The death of Queen Victoria on the 22nd of January, 1901, mourned though it was, heralded a new era of fashion and frivolity in British society. The Edwardian era. Following the stolid style and dull fashions dictated by the aged and widowed Victoria, the reign of Edward VII and his Queen, the beautiful Alexandra, saw some of the most exotic years in British social history. And the changes were reflected no less in the City of Sydney than they were in London itself.

Sydney had further reason for a sense of exhilaration, as did the whole of Australia. The Federal Constitution of the new Commonwealth of Australia had been proclaimed in Sydney's Centennial Park on the 1st of January, 1901 and on 29 March, following the first national election, Edmund Barton became the country's first Prime Minister.
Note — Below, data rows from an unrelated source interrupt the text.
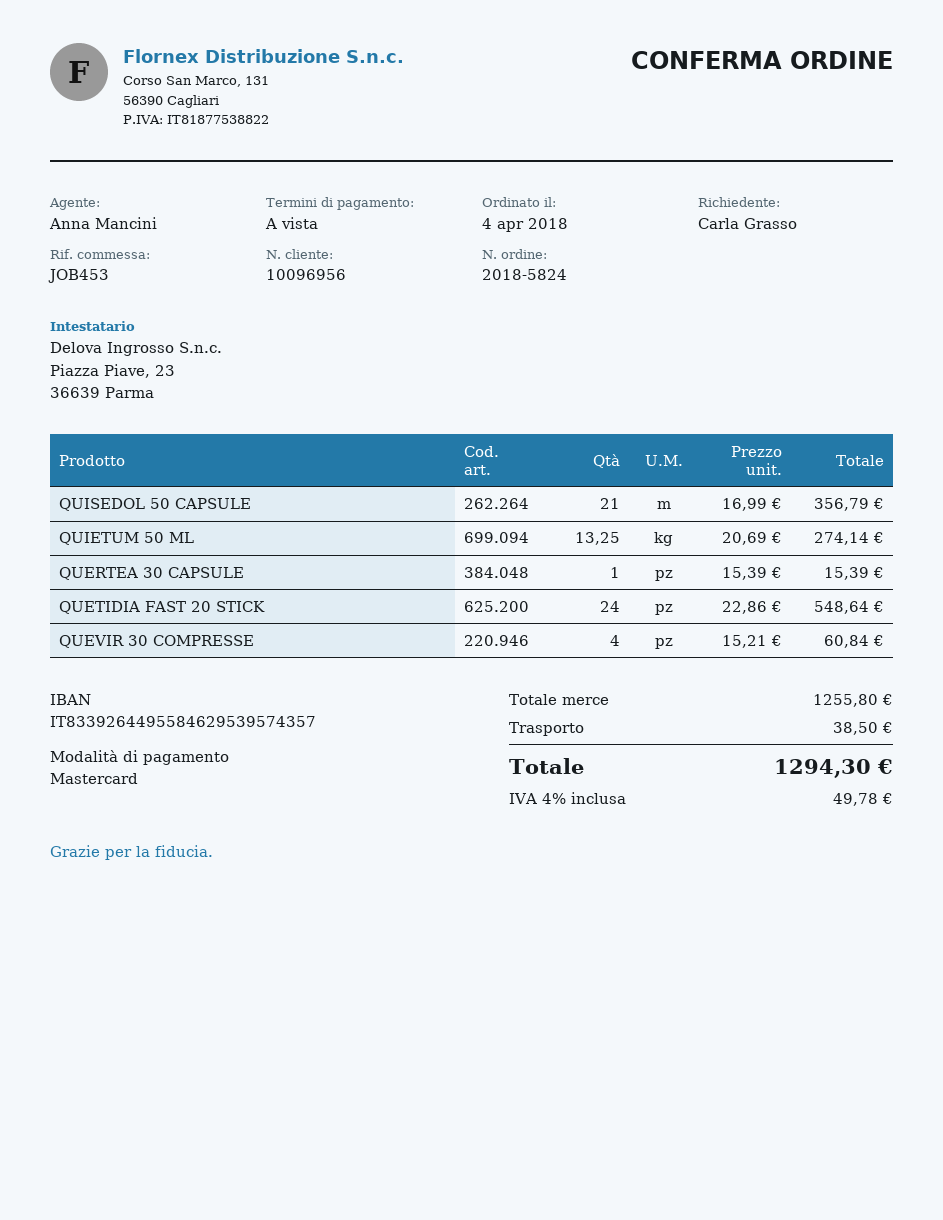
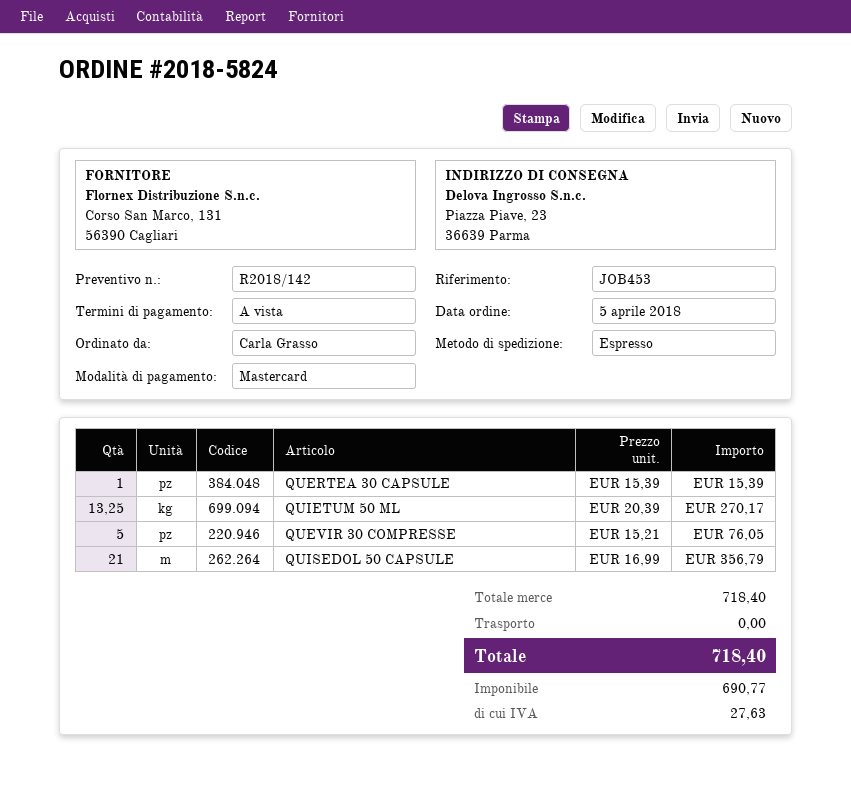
order date: 2018-04-04 -> 2018-04-05
QUIETUM 50 ML: 13.25 x 20.69 = 274.14 -> 13.25 x 20.39 = 270.17
QUETIDIA FAST 20 STICK: 24 x 22.86 = 548.64 -> none
QUEVIR 30 COMPRESSE: 4 x 15.21 = 60.84 -> 5 x 15.21 = 76.05
subtotal: 1255.80 -> 718.40
shipping: 38.50 -> 0.00
tax: 49.78 -> 27.63
total: 1294.30 -> 718.40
It was an exciting time. The new century. Atime of social change, freedom, and a national pride fit to burst.

 

Benjamin Kendall, his eight-year-old son Timothy perched on his shoulders, stepped off the paddle-boat at Circular Quay and turned to assist his wife Norah from the gangplank. Then, arm in arm, they joined the milling crowd which surged its way to George Street and the markets and stores, taverns and tea gardens.

It was Saturday, a late spring morning, and Benjamin Kendall's twenty-ninth birthday. They were going shopping, he had announced the previous evening, but first they were going for a ferry ride on the harbour.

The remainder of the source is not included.